I couldn't believe it. I refused to believe it. My faithful, loving husband. My husband who held my hand tightly when I bore his 2 sons and 2 daughters. My husband who provided our family a comfortable life despite the bitter winds that blew by. Life in Winterfell felt near perfect due to my husband but there he was holding a blushing infant with a tuff of dark brown hair. I could feel the anger and disappointment rise in me but all I could say was "What is this?" Ned could sense my distress and lowered his head when he replied with, "Jon Snow."
"Jon Snow? How dare you? How dare you bring this disgraceful bastard into my home!" "It's my home too!" Eddard roared. I took a step back. Ned was usually level-headed. "And he's part my blood! So he will stay here and live with us." I felt so lost. This home I once felt so confident and sure of myself made me feel estranged and cold all of a sudden. I felt woozy and had to sit down. Ned ran to my aid, as usual, and asked if I was okay. I shook my head and mouthed, "No." "What? What was that, I couldn't hear you?" "NO!" I screamed.
Now Ned was taken aback. "No!" I continued. "I will never be ok now that I know that my husband betrayed me! And worse than that, he feels comfortable enough to bring the result of his betrayal in our home! Treat it like I gave birth to it myself! No, I am not ok! I refuse to have our home tainted with his half-blood!" Ned slapped me to bring me out my hysteria. I felt my cheek, it was warm and still stung. I no longer protested for Ned up until now did what was best for me. "I'll be in my room," I whimpered. I wasn't sure sure of anything now. I lied down on our bed and inhaled the scent of the sheets. Ned's musk would never leave, even if he were gone a million years. Tears streamed down my face but I dared not cry out loud. No, I could never let Ned know how deep he truly hurt me. If I could have, I would have left him then and there. But I didn't, and I'm so glad for that.
Fast forward 21 years and Jon's now a strapping young man, dare I say it. He's blended in quite well with the Stark children though somehow I just know that he can feel my slight hatred for him. Perhaps when he's older, he will understand why I can never truly bond with him.
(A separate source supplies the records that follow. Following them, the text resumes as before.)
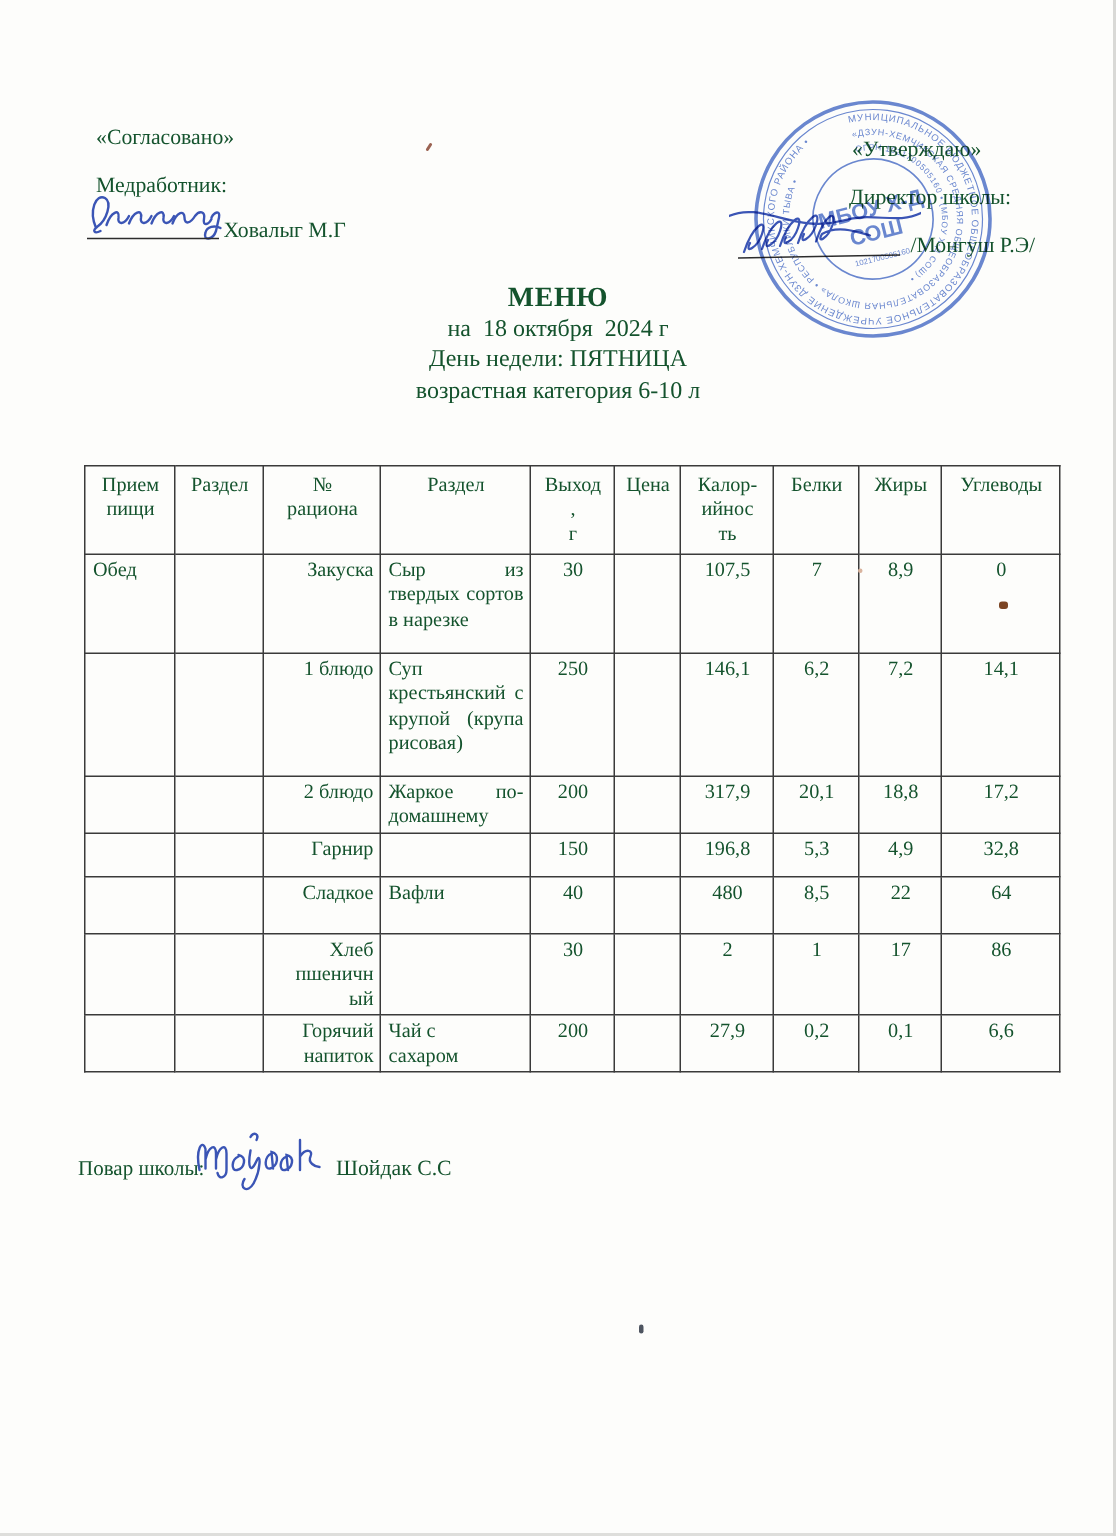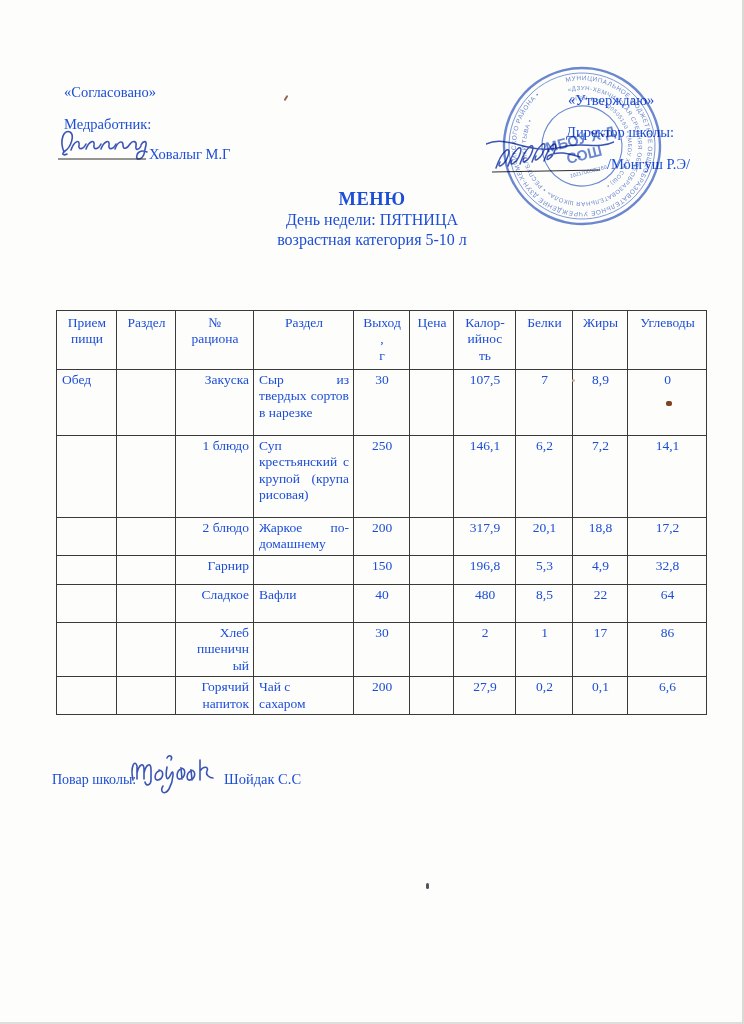"«Согласовано»" .page { color: #1d4ed8 -> #14532d }
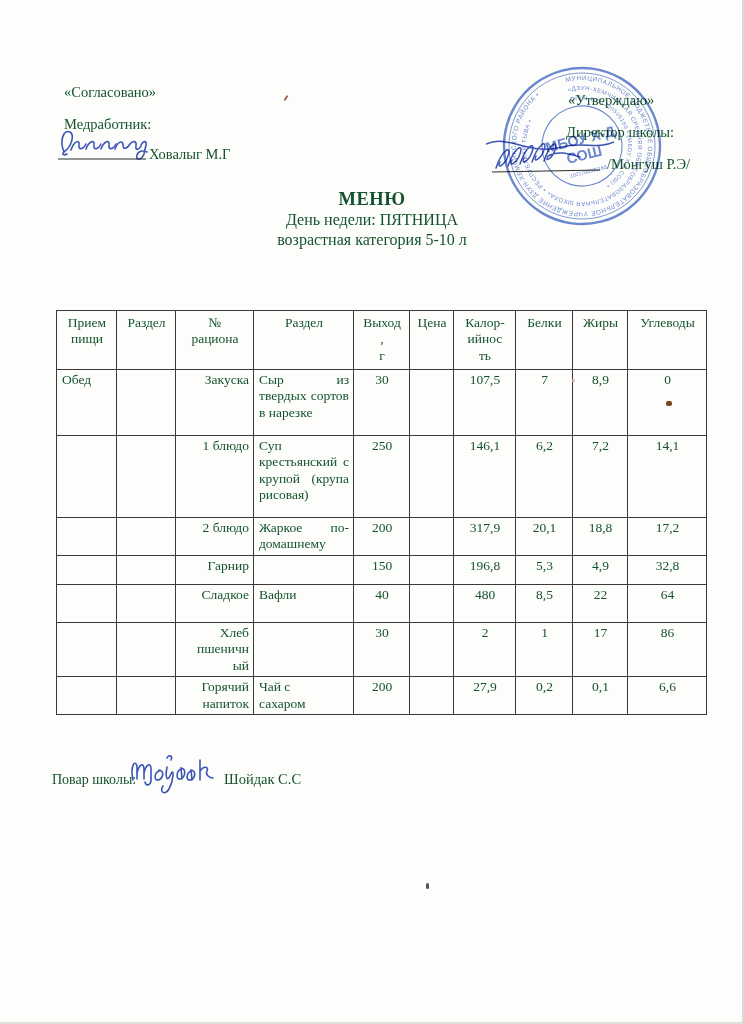"на 18 октября 2024 г" div.title-line { html: none -> <div>на 18 октября 2024 г</div> }
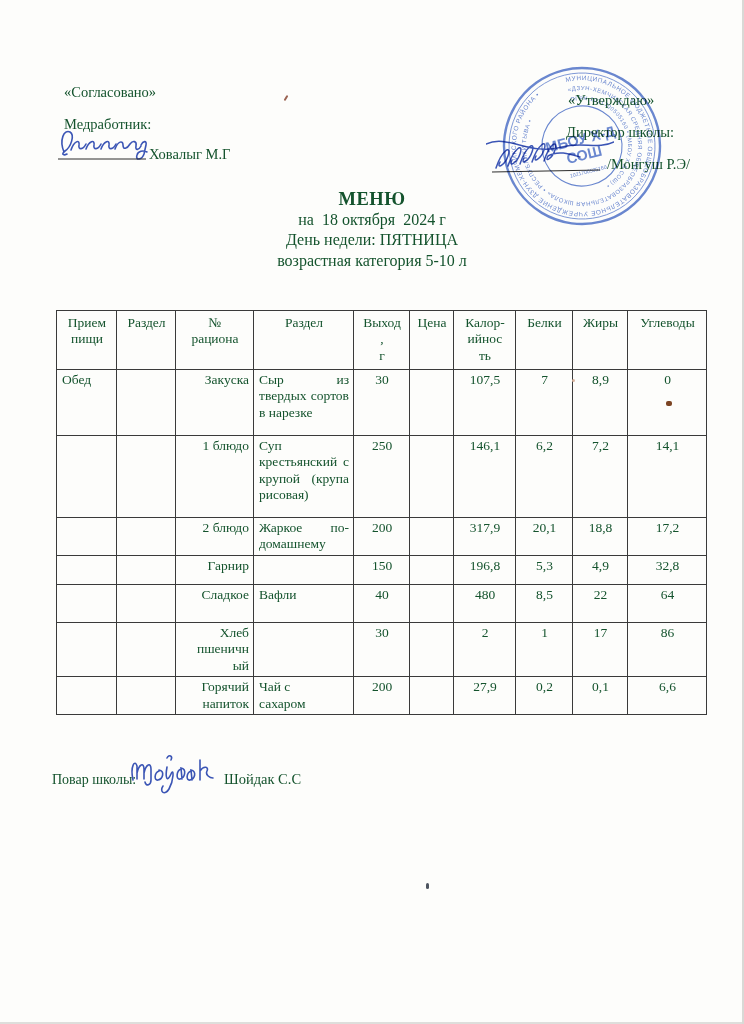"возрастная категория 5-10 л" div.title-line { text: 5-10 -> 6-10 }
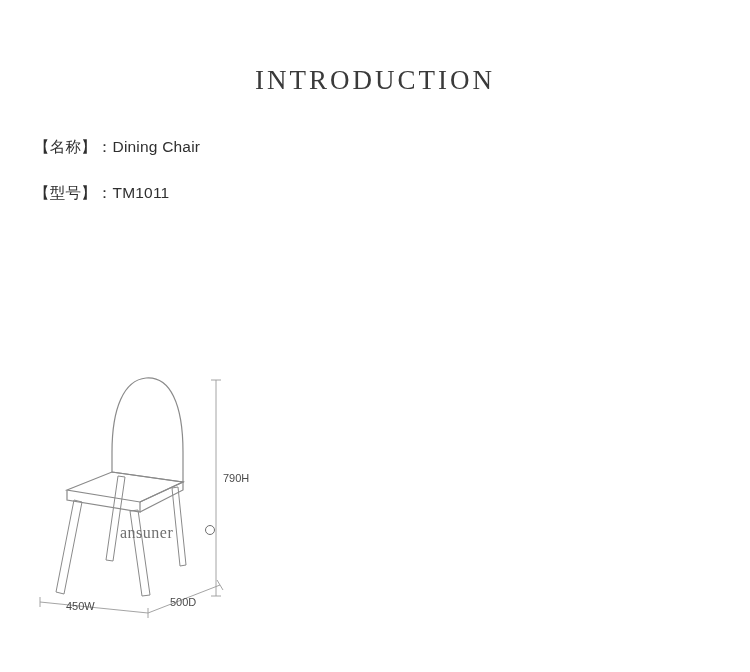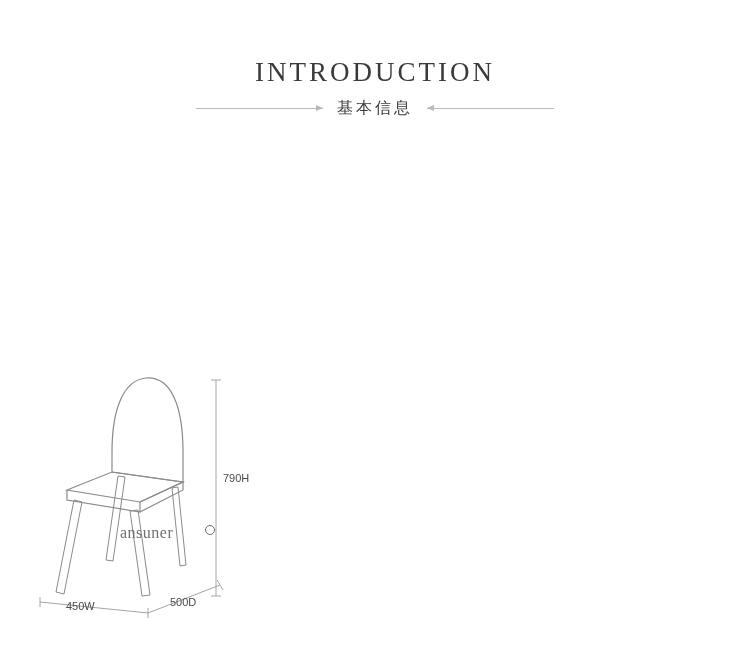"INTRODUCTION" .header-title { margin: 7px -> 15px }
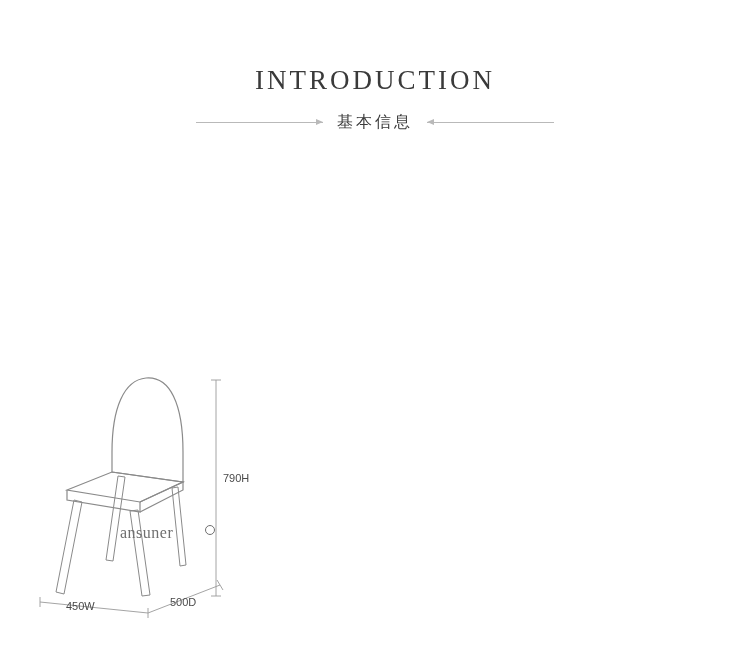"基本信息" div.subtitle-row { html: <div> <span></span> <span>基本信息</span> <span></span> </div> -> none }
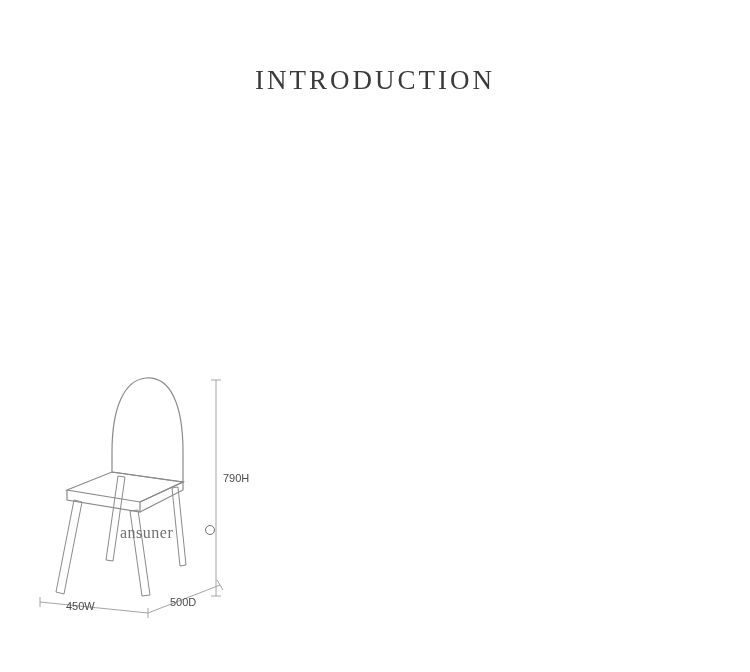"【名称】：Dining Chair" div.spec-row { html: none -> <div> <span>【名称】：</span><span>Dining Chair</span> </div> }
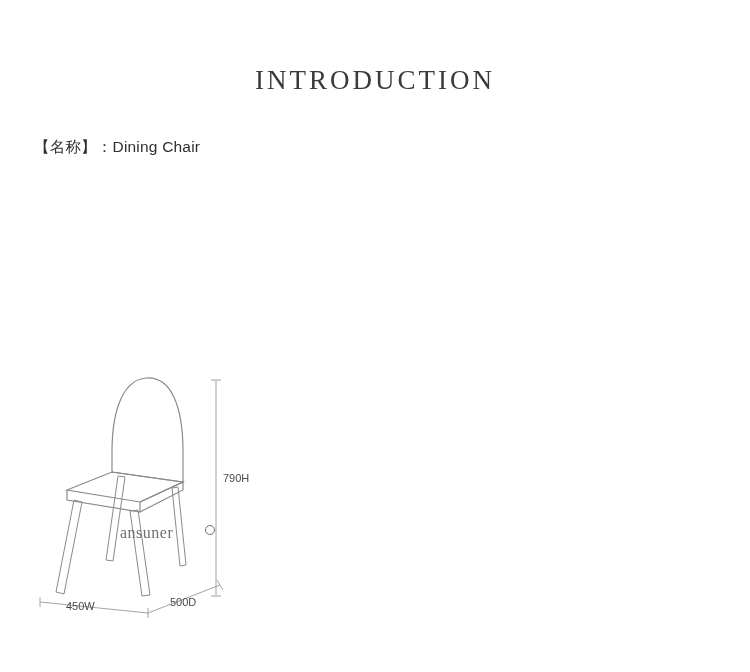"【型号】：TM1011" div.spec-row { html: none -> <div> <span>【型号】：</span><span>TM1011</span> </div> }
He is a constant reminder of my husband's infidelity and for that I will never love him like I do my own children. I see him bond with Arya and Sansa and Robb...they are much more innocent and forgiving than I am. He speaks of joining the Night's Watch where we will never hear from him again. In that way, I am relieved. I do not have to worry about our communication gap or having little Snow bastards running around. It's kind of sad to carry a legacy of illegitimacy like Snow has but life, like Winterfell, is cold.